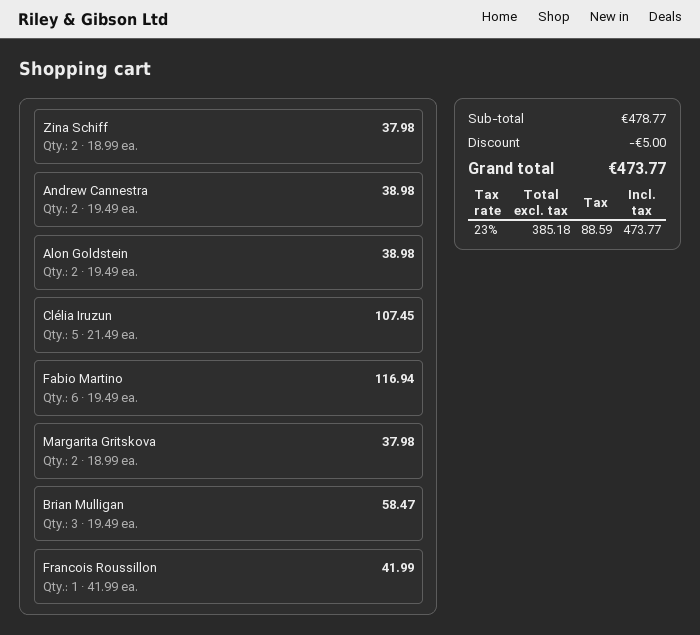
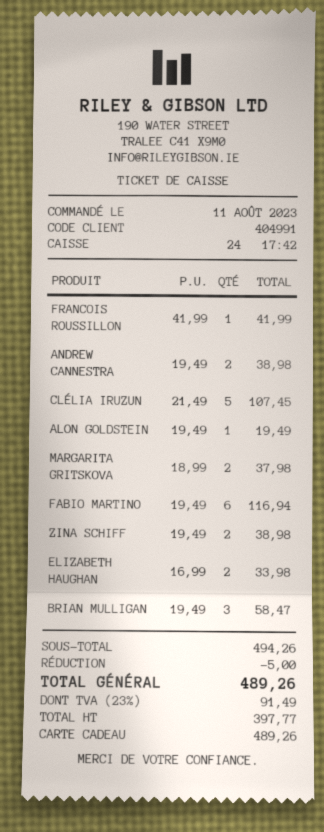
Zina Schiff: 2 x 18.99 = 37.98 -> 2 x 19.49 = 38.98
Alon Goldstein: 2 x 19.49 = 38.98 -> 1 x 19.49 = 19.49
ELIZABETH HAUGHAN: none -> 2 x 16.99 = 33.98
subtotal: 478.77 -> 494.26
net: 385.18 -> 397.77
tax: 23% = 88.59 -> 23% = 91.49
total: 473.77 -> 489.26

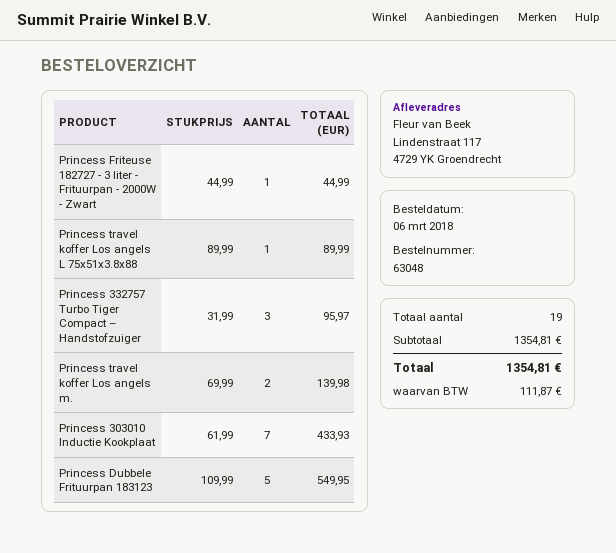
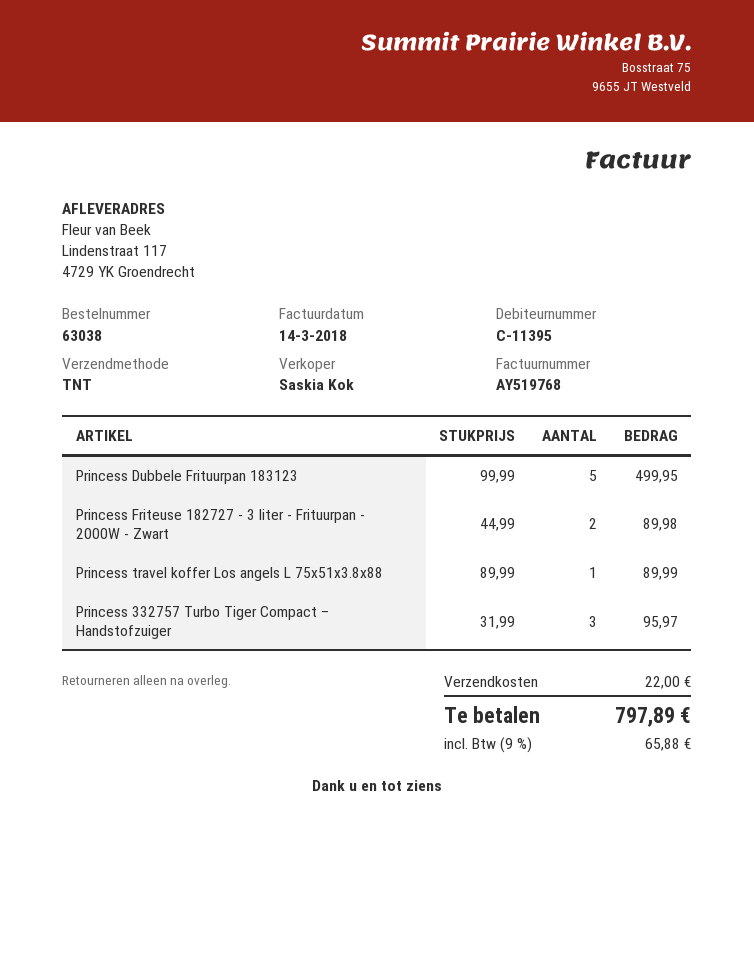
order number: 63048 -> 63038
Princess Friteuse 182727 - 3 liter - Frituurpan - 2000W - Zwart: 1 x 44.99 = 44.99 -> 2 x 44.99 = 89.98
Princess travel koffer Los angels m.: 2 x 69.99 = 139.98 -> none
Princess 303010 Inductie Kookplaat: 7 x 61.99 = 433.93 -> none
Princess Dubbele Frituurpan 183123: 5 x 109.99 = 549.95 -> 5 x 99.99 = 499.95
shipping: none -> 22.00
tax: 111.87 -> 65.88
total: 1354.81 -> 797.89

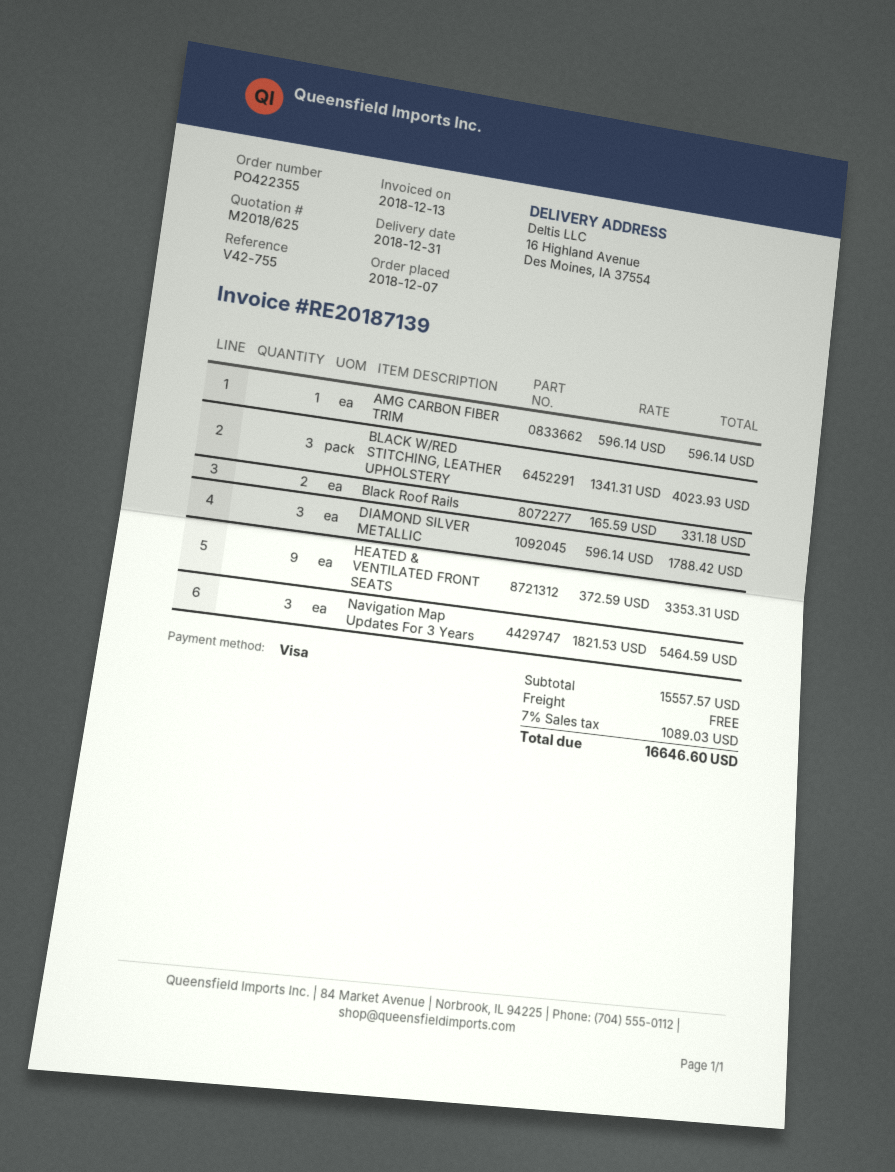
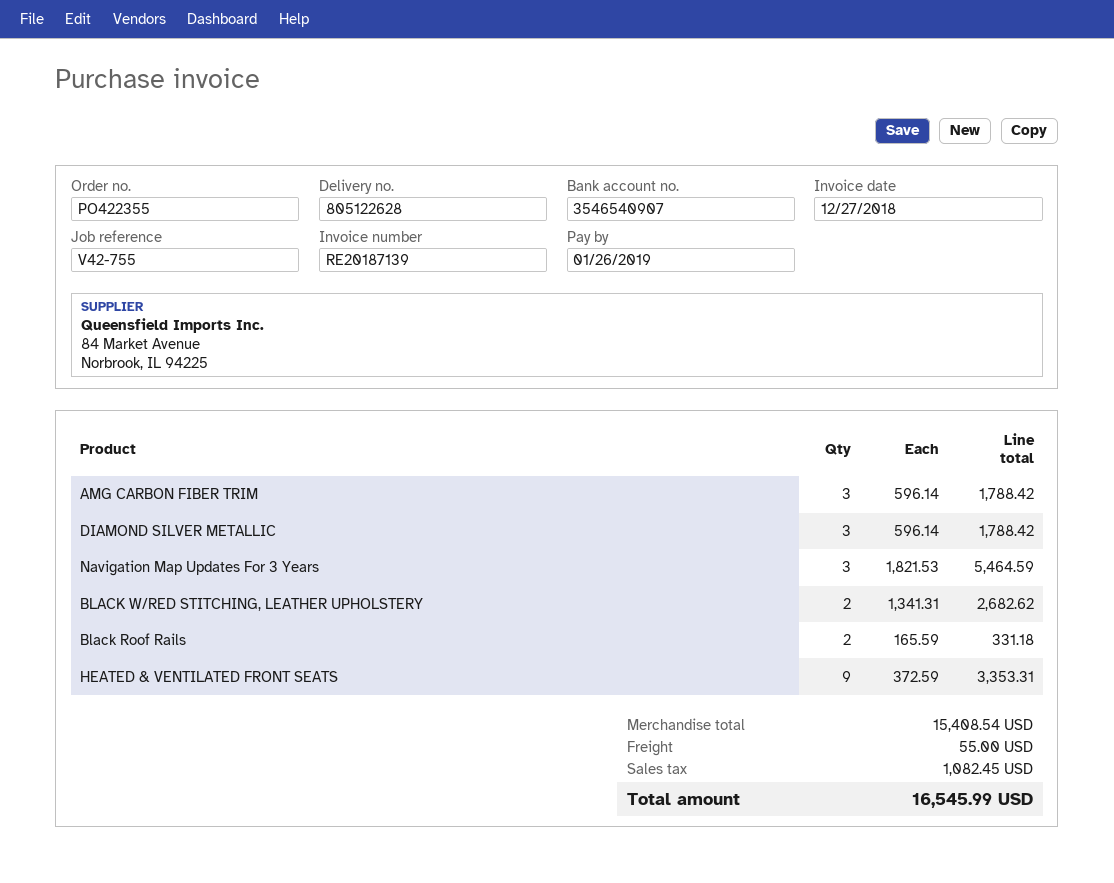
invoice date: 2018-12-13 -> 2018-12-27
AMG CARBON FIBER TRIM: 1 x 596.14 = 596.14 -> 3 x 596.14 = 1788.42
BLACK W/RED STITCHING, LEATHER UPHOLSTERY: 3 x 1341.31 = 4023.93 -> 2 x 1341.31 = 2682.62
subtotal: 15557.57 -> 15408.54
shipping: 0.00 -> 55.00
tax: 1089.03 -> 1082.45
total: 16646.60 -> 16545.99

* Exercise details:
Print the data once more without any change, skipping each picture.

* Task response:
Zina Schiff: 2 x 18.99 = 37.98 -> 2 x 19.49 = 38.98
Alon Goldstein: 2 x 19.49 = 38.98 -> 1 x 19.49 = 19.49
ELIZABETH HAUGHAN: none -> 2 x 16.99 = 33.98
subtotal: 478.77 -> 494.26
net: 385.18 -> 397.77
tax: 23% = 88.59 -> 23% = 91.49
total: 473.77 -> 489.26

order number: 63048 -> 63038
Princess Friteuse 182727 - 3 liter - Frituurpan - 2000W - Zwart: 1 x 44.99 = 44.99 -> 2 x 44.99 = 89.98
Princess travel koffer Los angels m.: 2 x 69.99 = 139.98 -> none
Princess 303010 Inductie Kookplaat: 7 x 61.99 = 433.93 -> none
Princess Dubbele Frituurpan 183123: 5 x 109.99 = 549.95 -> 5 x 99.99 = 499.95
shipping: none -> 22.00
tax: 111.87 -> 65.88
total: 1354.81 -> 797.89

invoice date: 2018-12-13 -> 2018-12-27
AMG CARBON FIBER TRIM: 1 x 596.14 = 596.14 -> 3 x 596.14 = 1788.42
BLACK W/RED STITCHING, LEATHER UPHOLSTERY: 3 x 1341.31 = 4023.93 -> 2 x 1341.31 = 2682.62
subtotal: 15557.57 -> 15408.54
shipping: 0.00 -> 55.00
tax: 1089.03 -> 1082.45
total: 16646.60 -> 16545.99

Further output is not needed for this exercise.